Most companies think they’re misfiring because of marketing. They’re not. They’re misaligned.
The dangerous part is they don’t feel it right away. Revenue might still come in. Campaigns might still perform. The dashboard might even look healthy. But underneath it, something is off. The experience doesn’t match the promise, and the customer feels it long before the company admits it.
I was sitting with a leadership team recently who kept coming back to the same phrase. “We’re customer-centric.” They believed it. You could hear it in how often they repeated it. But as we started walking through the actual customer journey, step by step, something else showed up. Small points of friction. Moments of hesitation. Places where the customer had to work harder than they should. And metrics that told a clean story on the surface but ignored what the customer was actually going through.
That’s the gap. That’s where trust starts to erode.

And this is exactly why the flywheel from Be Like Amazon matters more than most people realize. Not because it drives growth. That’s the part everyone talks about. Growth is the visible outcome, so it gets the attention.
Growth isn’t the point. Alignment is.
The flywheel works because it forces a company to operate from the outside in. It starts with the customer, not as a statement on a wall, but as a constraint that shapes every decision that follows. What does the customer expect right now? What are they trying to accomplish? What friction are they experiencing that you may not even see internally?
When you sit in that long enough, your thinking changes. You stop building based on assumptions and start responding to reality. Ideas become sharper. Priorities become clearer. You don’t need more brainstorming sessions. You need better inputs.
This is where it ties directly into I Think I Swallowed an Elephant.
We talk a lot about the stories we tell ourselves as organizations and the stories customers are actually living. When those two drift apart, performance suffers in ways that aren’t always obvious at first. Conversions dip. Engagement becomes inconsistent. Teams start pushing harder instead of stepping back to ask a more important question: are we even aligned with what the customer believes is happening?
The flywheel closes that gap.
It takes what could be abstract, like “customer-centricity,” and turns it into something operational. Something you can see. Something you can test. Something you can adjust.
Because once you move from understanding into execution, the truth shows up quickly.
Every touchpoint either reinforces your promise or contradicts it. There is no neutral. Customers don’t average their experiences. They remember the moments that felt easy and the moments that felt frustrating, and those moments shape what they believe about you going forward.
This is where most companies quietly fall out of alignment. Not because they don’t care, but because they don’t see it clearly.

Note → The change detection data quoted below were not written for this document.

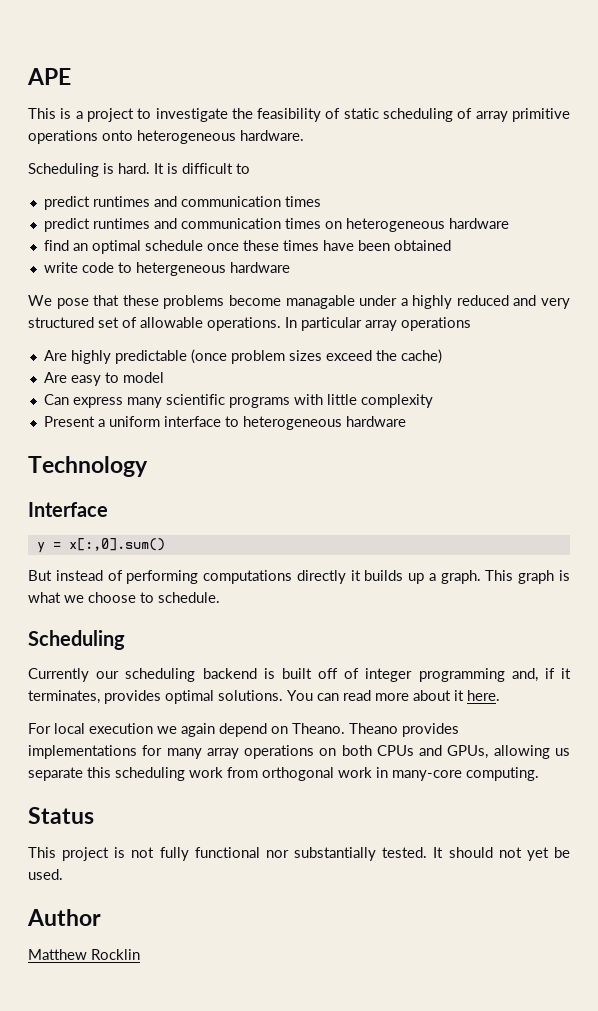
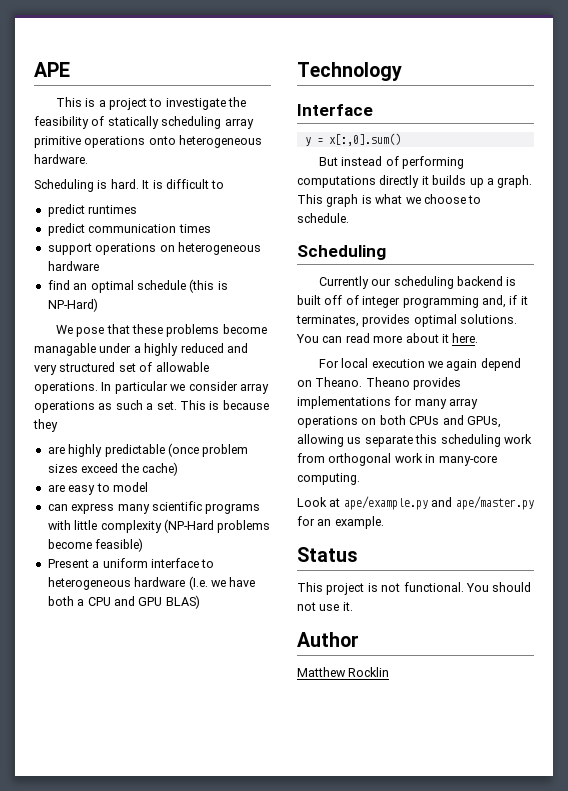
[343,108,473,122] static scheduling of -> [107,116,222,129] statically scheduling
[153,196,177,207] and -> [47,223,85,236] // predict
[43,218,321,232] predict runtimes and communication times -> [47,243,157,255] support operations
[206,240,451,251] [43,262,290,276] once these times have been obtained // write code to hetergeneous hardware -> [189,279,228,293] [47,298,98,312] (this is NP-Hard)
[365,317,471,331] [43,350,67,361] array operations // Are -> [170,381,269,394] [34,400,269,413] [33,419,58,432] [47,446,65,454] we consider array operations as such a set. This is because they // are
[43,372,67,383] Are -> [47,484,65,492] are
[43,394,69,405] Can -> [47,504,68,511] can
(433, 401) none -> [163,519,271,533] [47,538,144,552] (NP-Hard problems become feasible)
(406, 421) none -> [188,576,256,590] [47,595,200,609] (I.e. we have both a CPU and GPU BLAS)
(539, 774) none -> [297,496,534,510] [297,516,384,529] // Look at ape/example.py and ape/master.py for an example.
[159,847,570,861] [28,869,63,880] fully functional nor substantially tested. It should not yet be used. -> [403,582,532,592] [297,602,353,611] functional. You should not use it.

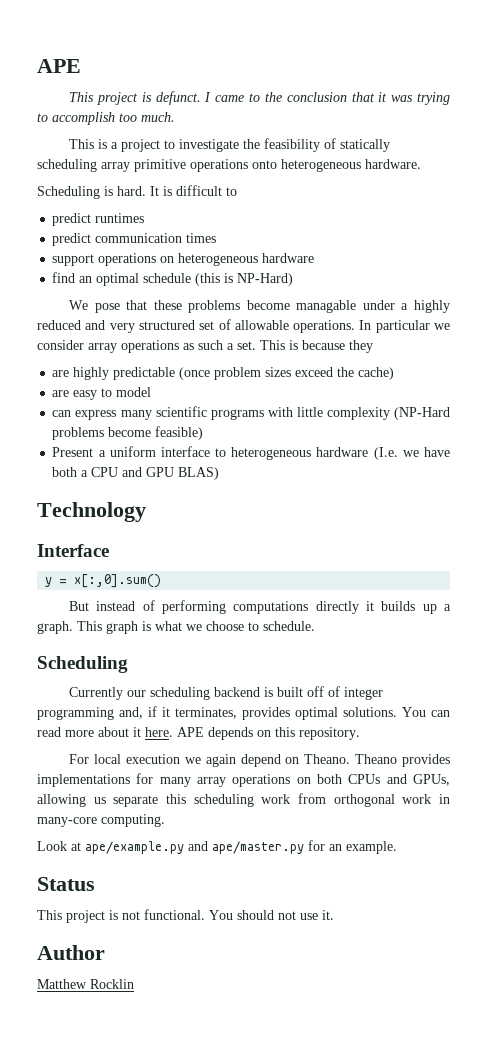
[34,62,70,77] APE -> [37,59,81,73] [69,91,451,105] [37,112,175,125] APE // This project is defunct. I came to the conclusion that it was trying to accomplish too much.
(479, 338) none -> [177,727,360,740] APE depends on this repository.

They’re measuring activity instead of experience. They’re tracking outputs instead of outcomes. They can tell you how many people clicked, how many visited, how many converted, but they struggle to answer a simpler question. Did this actually make things better for the customer?
The flywheel forces that question into the center of the conversation.
Because when you start measuring what the customer feels, not just what they do, the picture changes. You see friction faster. You see opportunity faster. And most importantly, you can adjust before the gap gets too wide.

That’s where alignment becomes a living system instead of a one-time strategy.
Customer reality shapes action.
Action produces results.
Results reveal truth.
Truth drives adjustment.
And then it repeats.
Over and over again.
What makes this hard is not the model itself. The model is simple. What makes it hard is the honesty it requires.
Because alignment will always expose the distance between what you believe you’re delivering and what the customer is actually experiencing. And most organizations are far more comfortable protecting their internal story than they are confronting that gap.
But the companies that lean into it, the ones that let the customer redefine their assumptions, are the ones that build something much harder to replicate.
Consistency.
Clarity.
Trust.
Not because they said the right things, but because they aligned what they said with what they did.
So when you think about the flywheel, don’t think about speed. Think about alignment. Because when alignment is real, momentum takes care of itself. And when it’s not, no amount of effort will fix what the customer already feels.